Member/associate of HTP and Lizard Squad, hacked Linode (at least once),
Lenovo, the Python wiki, some game companies; called in a bomb threat on a
plane a Sony executive was flying (might've just been a friend of his who did
that, can't remember), DDoSed video game services and 8chan for ages, possibly
involved with the creation of the GayFgt and Mirai botnets, and much more. Got
off scot free because he did it all before he turned 18.

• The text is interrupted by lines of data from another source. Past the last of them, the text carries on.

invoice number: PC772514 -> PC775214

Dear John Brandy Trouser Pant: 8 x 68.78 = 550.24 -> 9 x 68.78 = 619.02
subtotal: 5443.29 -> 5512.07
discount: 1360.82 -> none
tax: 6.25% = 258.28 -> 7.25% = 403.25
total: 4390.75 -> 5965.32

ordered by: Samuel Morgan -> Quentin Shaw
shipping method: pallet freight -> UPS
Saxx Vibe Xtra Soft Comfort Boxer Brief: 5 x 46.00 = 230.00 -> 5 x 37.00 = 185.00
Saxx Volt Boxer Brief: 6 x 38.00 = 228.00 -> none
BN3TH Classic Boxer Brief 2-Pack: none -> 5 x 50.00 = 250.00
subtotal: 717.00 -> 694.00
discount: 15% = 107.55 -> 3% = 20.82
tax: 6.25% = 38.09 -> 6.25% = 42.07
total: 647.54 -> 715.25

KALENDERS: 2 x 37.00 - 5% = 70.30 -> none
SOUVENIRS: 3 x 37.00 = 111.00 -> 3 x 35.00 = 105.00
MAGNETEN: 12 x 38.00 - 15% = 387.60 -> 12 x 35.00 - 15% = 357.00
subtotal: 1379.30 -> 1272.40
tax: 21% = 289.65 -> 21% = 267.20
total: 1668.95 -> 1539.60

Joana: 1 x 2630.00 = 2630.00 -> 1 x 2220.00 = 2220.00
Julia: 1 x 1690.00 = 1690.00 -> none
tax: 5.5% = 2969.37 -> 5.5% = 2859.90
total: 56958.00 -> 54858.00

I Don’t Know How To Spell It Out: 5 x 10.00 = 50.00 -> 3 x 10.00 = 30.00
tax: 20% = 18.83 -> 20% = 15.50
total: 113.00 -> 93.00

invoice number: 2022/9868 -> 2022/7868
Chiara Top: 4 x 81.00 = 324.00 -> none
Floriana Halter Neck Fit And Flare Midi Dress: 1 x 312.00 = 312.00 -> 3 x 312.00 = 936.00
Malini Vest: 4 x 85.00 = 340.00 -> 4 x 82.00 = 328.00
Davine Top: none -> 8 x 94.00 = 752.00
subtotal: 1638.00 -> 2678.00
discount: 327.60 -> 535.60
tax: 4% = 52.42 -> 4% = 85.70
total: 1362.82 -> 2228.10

I believe his use of ryan / ryanlol is a mocking reference to Ryan Cleary,
whom he hated and considered incompetent. (Could be wrong.) It may have an
(unintentional?) double meaning, since that's also the name of the
aforementioned "friend" who secretly snitched on him and led to his
detainment.

Nothing against the guy. He's intelligent and a good HN commenter. By sheer
coincidence I sat in many disparate IRC channels under different aliases over
the years that he would always seem to find his way into (probably not a
coincidence in retrospect; he just loves IRC). He was very open about most
things and generally appeared to be driven by e-cred, revenge/competition, and
comedy over financial gain. But some people say he was involved with carding,
too. No idea if that's true.

edit: Looks like he recently admitted to (light) carding as well:
[https://news.ycombinator.com/item?id=14884487](https://news.ycombinator.com/item?id=14884487)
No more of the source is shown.